The task
Give an exact reproduction of the lines from the one with "Speed Up Maritime" to the final line of the entries below, both ends included, and omit the pictures.

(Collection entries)
▶

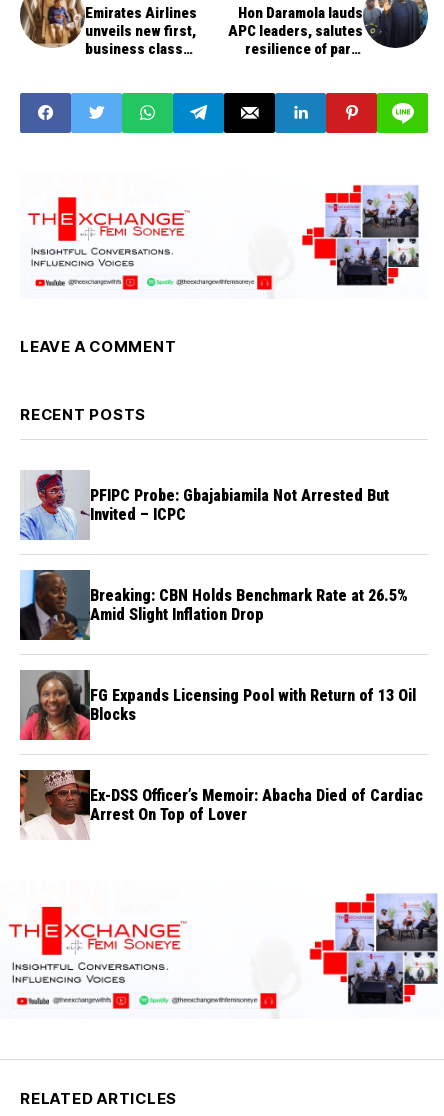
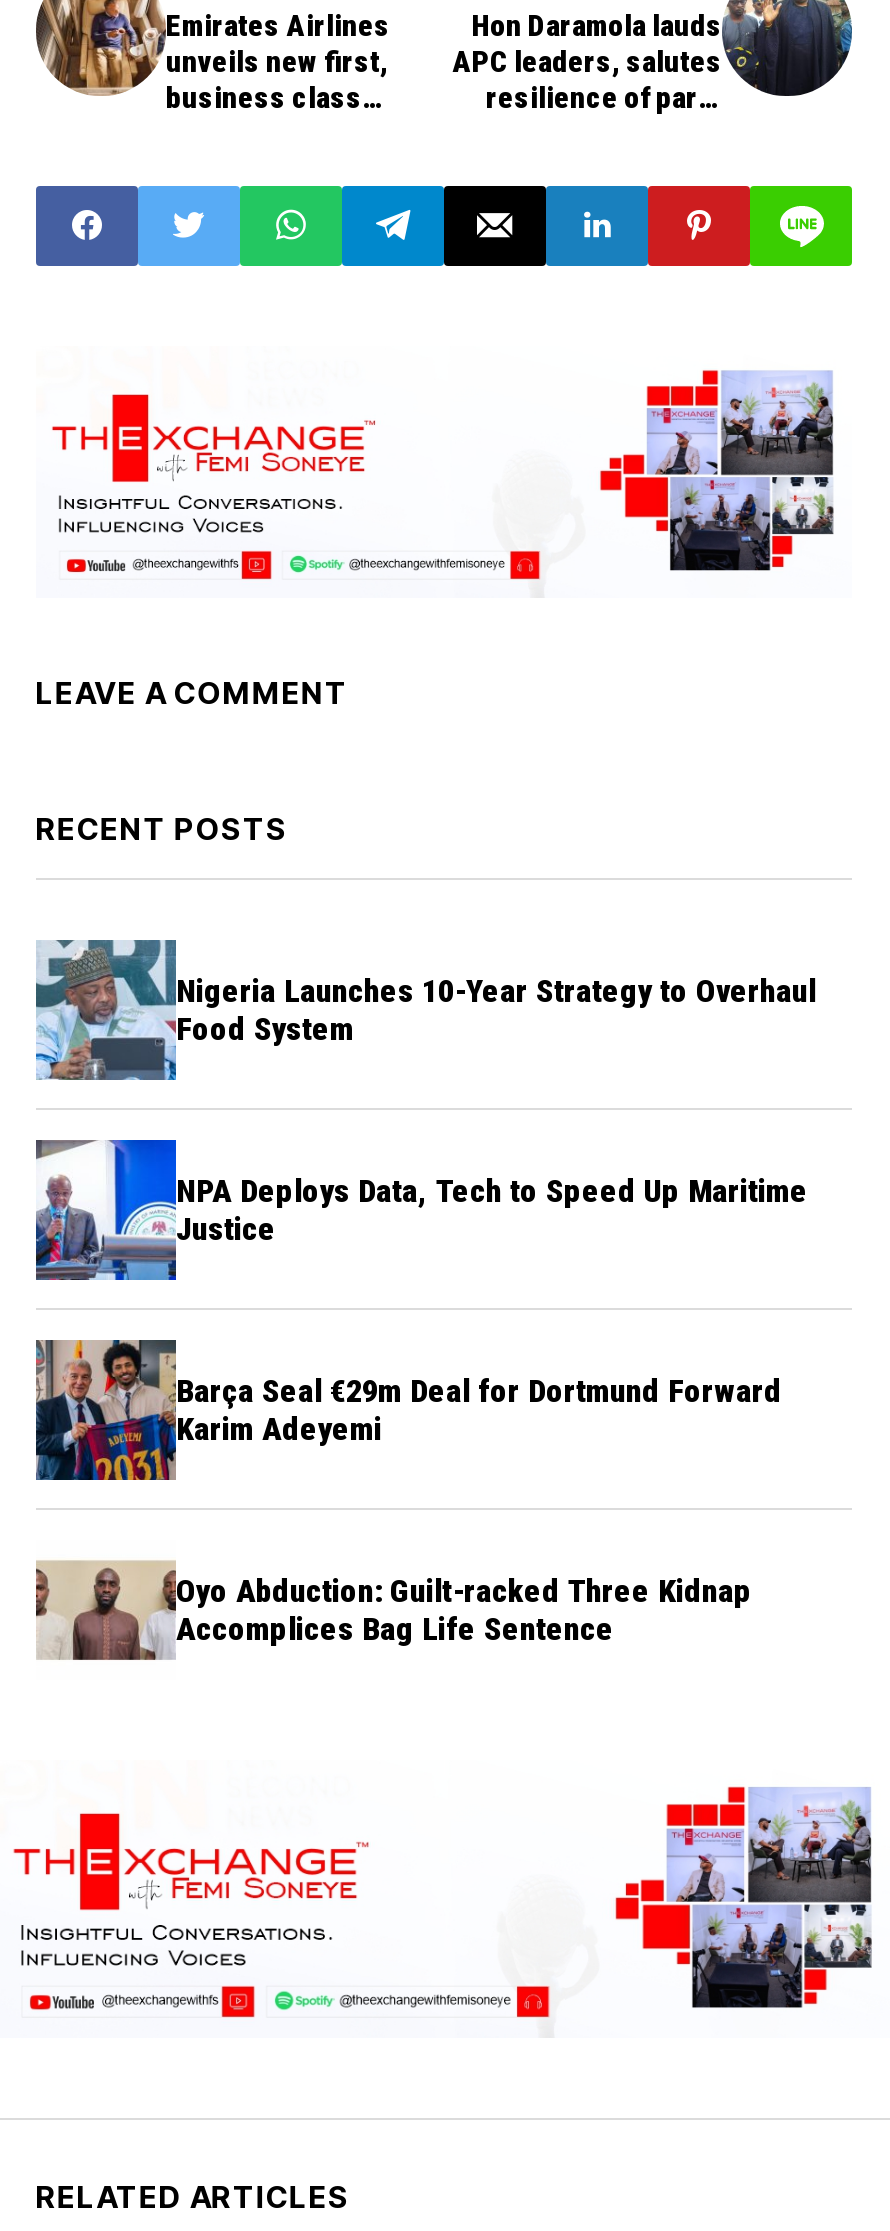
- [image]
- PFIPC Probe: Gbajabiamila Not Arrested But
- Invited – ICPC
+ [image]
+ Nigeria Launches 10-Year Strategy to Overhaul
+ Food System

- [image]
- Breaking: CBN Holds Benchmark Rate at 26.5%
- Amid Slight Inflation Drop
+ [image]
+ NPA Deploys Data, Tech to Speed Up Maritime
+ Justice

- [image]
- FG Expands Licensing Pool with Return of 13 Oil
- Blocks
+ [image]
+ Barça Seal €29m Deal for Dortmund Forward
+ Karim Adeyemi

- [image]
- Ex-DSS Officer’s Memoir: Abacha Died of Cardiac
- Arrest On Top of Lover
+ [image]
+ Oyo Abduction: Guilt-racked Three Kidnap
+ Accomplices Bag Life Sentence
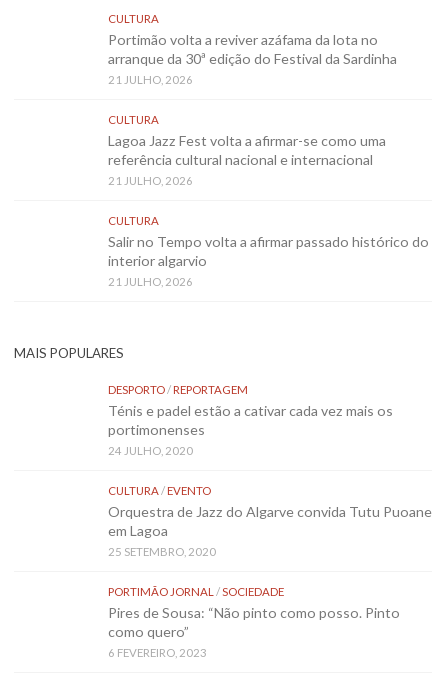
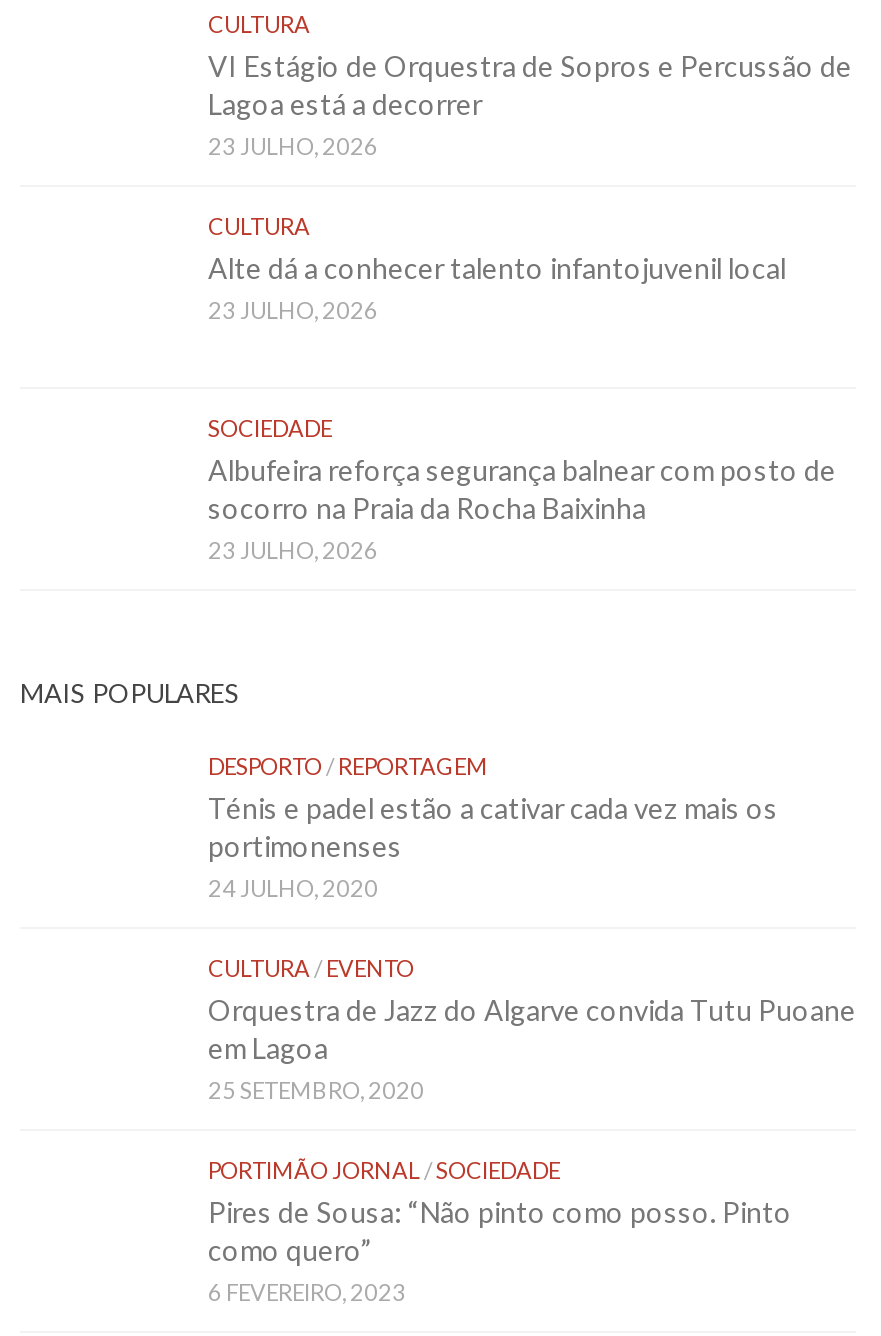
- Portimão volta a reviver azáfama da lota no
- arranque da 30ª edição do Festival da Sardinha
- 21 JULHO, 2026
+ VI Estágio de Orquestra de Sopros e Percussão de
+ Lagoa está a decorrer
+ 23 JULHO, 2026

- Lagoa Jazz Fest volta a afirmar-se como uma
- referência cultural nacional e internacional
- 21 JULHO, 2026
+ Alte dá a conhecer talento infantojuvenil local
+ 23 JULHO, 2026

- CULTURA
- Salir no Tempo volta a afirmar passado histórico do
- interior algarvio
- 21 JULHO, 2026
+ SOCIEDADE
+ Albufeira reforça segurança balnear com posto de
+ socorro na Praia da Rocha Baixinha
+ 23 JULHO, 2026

◀

Answer area
+ NPA Deploys Data, Tech to Speed Up Maritime
+ Justice

- [image]
- FG Expands Licensing Pool with Return of 13 Oil
- Blocks
+ [image]
+ Barça Seal €29m Deal for Dortmund Forward
+ Karim Adeyemi

- [image]
- Ex-DSS Officer’s Memoir: Abacha Died of Cardiac
- Arrest On Top of Lover
+ [image]
+ Oyo Abduction: Guilt-racked Three Kidnap
+ Accomplices Bag Life Sentence
- Portimão volta a reviver azáfama da lota no
- arranque da 30ª edição do Festival da Sardinha
- 21 JULHO, 2026
+ VI Estágio de Orquestra de Sopros e Percussão de
+ Lagoa está a decorrer
+ 23 JULHO, 2026

- Lagoa Jazz Fest volta a afirmar-se como uma
- referência cultural nacional e internacional
- 21 JULHO, 2026
+ Alte dá a conhecer talento infantojuvenil local
+ 23 JULHO, 2026

- CULTURA
- Salir no Tempo volta a afirmar passado histórico do
- interior algarvio
- 21 JULHO, 2026
+ SOCIEDADE
+ Albufeira reforça segurança balnear com posto de
+ socorro na Praia da Rocha Baixinha
+ 23 JULHO, 2026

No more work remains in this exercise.